* _Task_
The lines to copy run from the one containing "2008: 2591 -> none" to the last line of the entries; output those lines exactly and only them, without pictures.

[Start of Attachment]

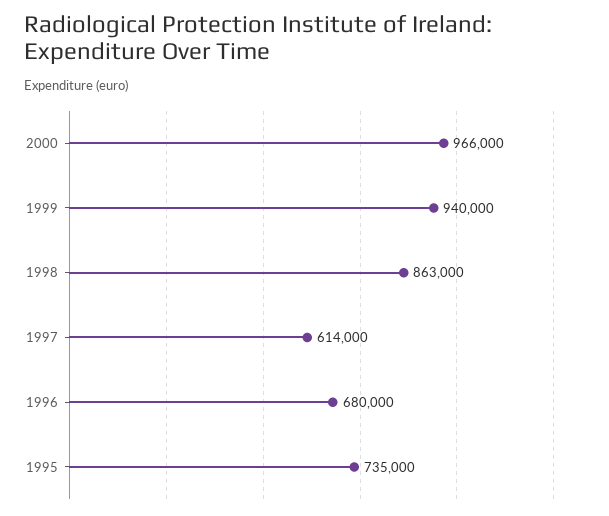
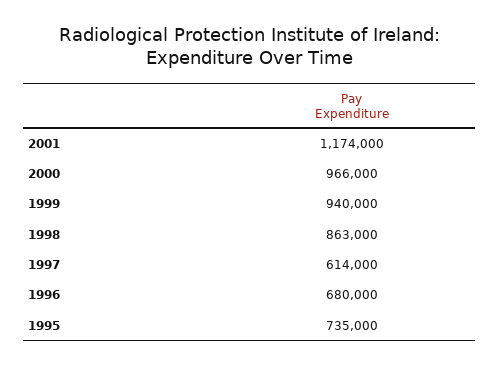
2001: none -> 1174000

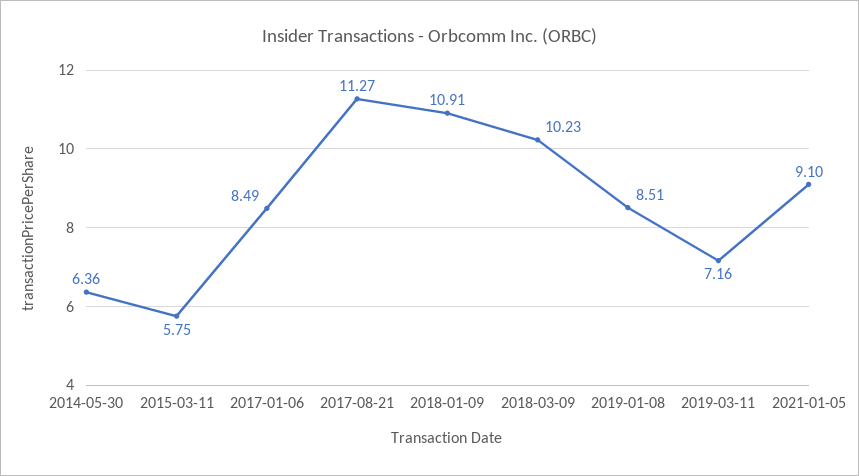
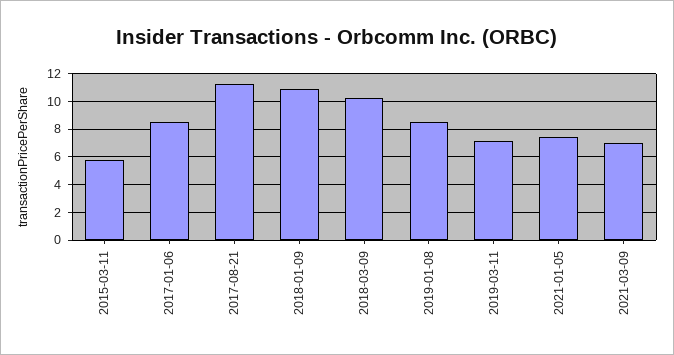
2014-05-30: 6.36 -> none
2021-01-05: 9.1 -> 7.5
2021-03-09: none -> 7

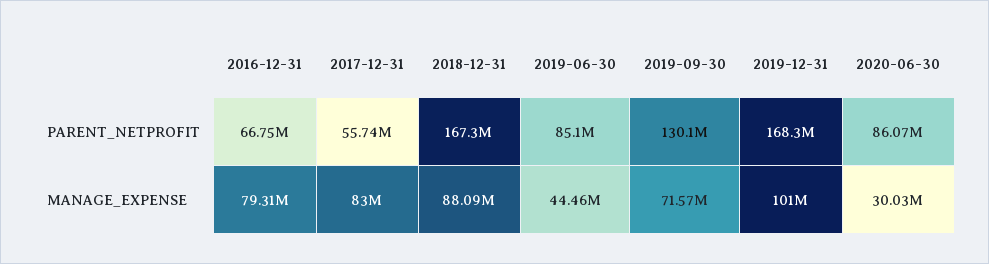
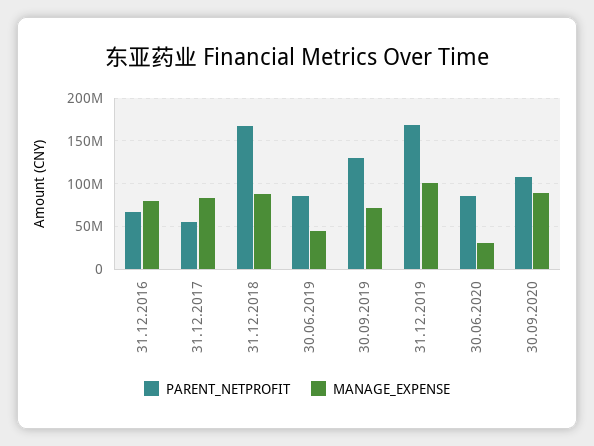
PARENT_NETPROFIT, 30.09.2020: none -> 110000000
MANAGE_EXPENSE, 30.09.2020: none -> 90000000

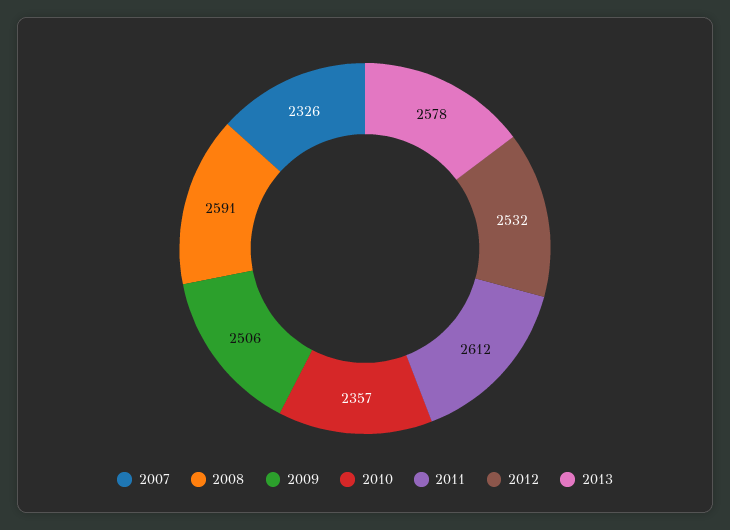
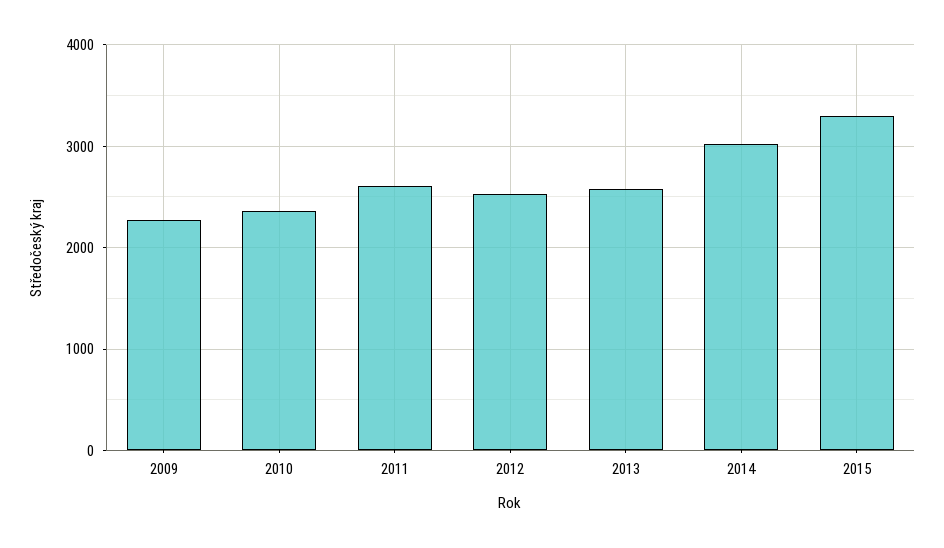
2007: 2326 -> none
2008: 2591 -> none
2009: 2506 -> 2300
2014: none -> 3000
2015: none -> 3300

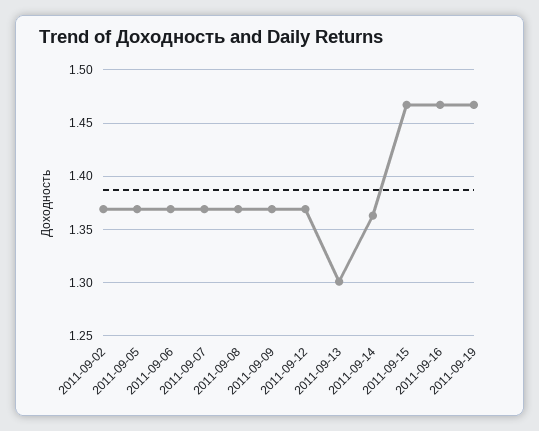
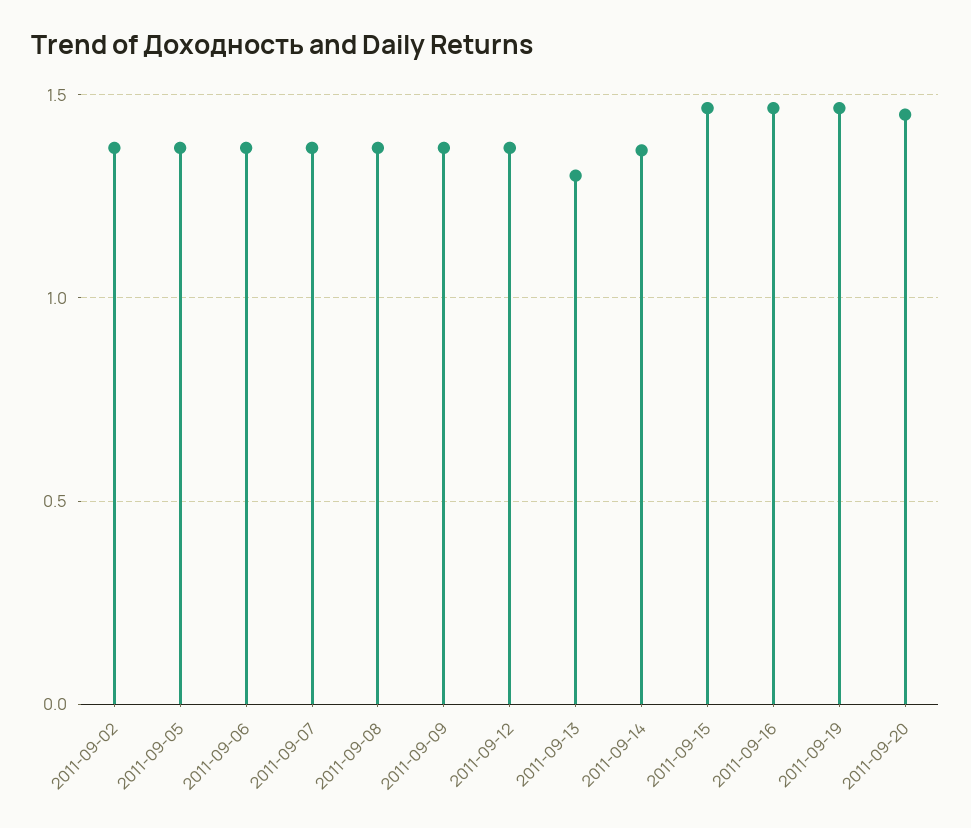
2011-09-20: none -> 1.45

[End of Attachment]

* _Result_
2008: 2591 -> none
2009: 2506 -> 2300
2014: none -> 3000
2015: none -> 3300

2011-09-20: none -> 1.45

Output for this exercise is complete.